Instructions for Running Code

Working on Greene can be very confusing. One key concept to keep in mind is we refer to four different "workspaces" that are important to keep straight: local, Greene login, Greene compute, and Greene compute container.

  • Local is your computer.
  • Greene login is the entry point into the Greene cluster that you access when you run ssh greene after properly configuring your .ssh/config file (see part 1 for what I mean by this). You should use this to request compute nodes for running your code as well as organizing your scratch folder, which is shared across all nodes on the Greene cluster.
  • Greene compute is the compute node you can request from Greene login. This is where you will launch your Singularity instance from.
  • Greene compute container is your Singularity instance that is running on Greene compute. This has your full conda environment with all your dependencies, and is what you will connect your VSCode instance to if you want to do remote development or run code remotely.
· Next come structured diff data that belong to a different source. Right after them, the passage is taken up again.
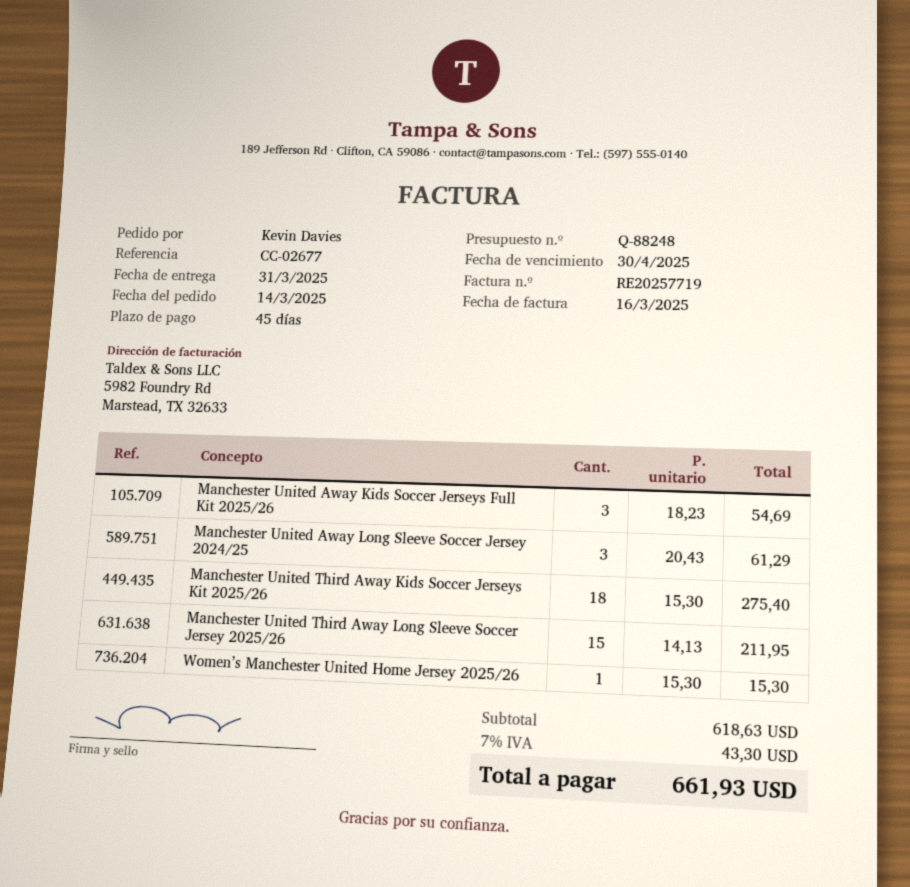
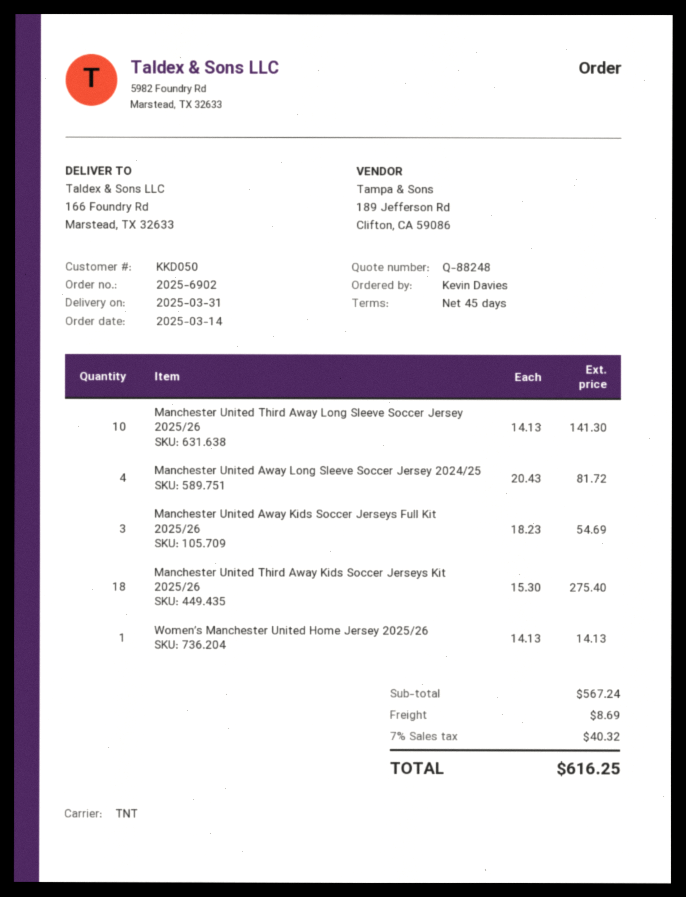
Manchester United Away Long Sleeve Soccer Jersey 2024/25: 3 x 20.43 = 61.29 -> 4 x 20.43 = 81.72
Manchester United Third Away Long Sleeve Soccer Jersey 2025/26: 15 x 14.13 = 211.95 -> 10 x 14.13 = 141.30
Women’s Manchester United Home Jersey 2025/26: 1 x 15.30 = 15.30 -> 1 x 14.13 = 14.13
subtotal: 618.63 -> 567.24
shipping: none -> 8.69
tax: 7% = 43.30 -> 7% = 40.32
total: 661.93 -> 616.25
Part 1: Configuring your .ssh/config file

To connect to the Greene cluster, you must first make sure you have your SSH settings configured properly on your local drive at ~/.ssh/config. If this file does not exist on your computer yet, run touch ~/.ssh/config. Once you have verified this file exists, follow the steps outlined below:

  1. Open your ~/.ssh/config file using your desired bash text editor (running vim ~/.ssh/config or nano ~/.ssh/config are both good options)
  2. If your ~/.ssh/config file does not look like the one provided in this repository (see example_ssh_config_file), copy the contents of example_ssh_config_file into your ~/.ssh/config file but change all NetID references (where it says alc9635) to your own.
  3. Save and close your ~/.ssh/config file.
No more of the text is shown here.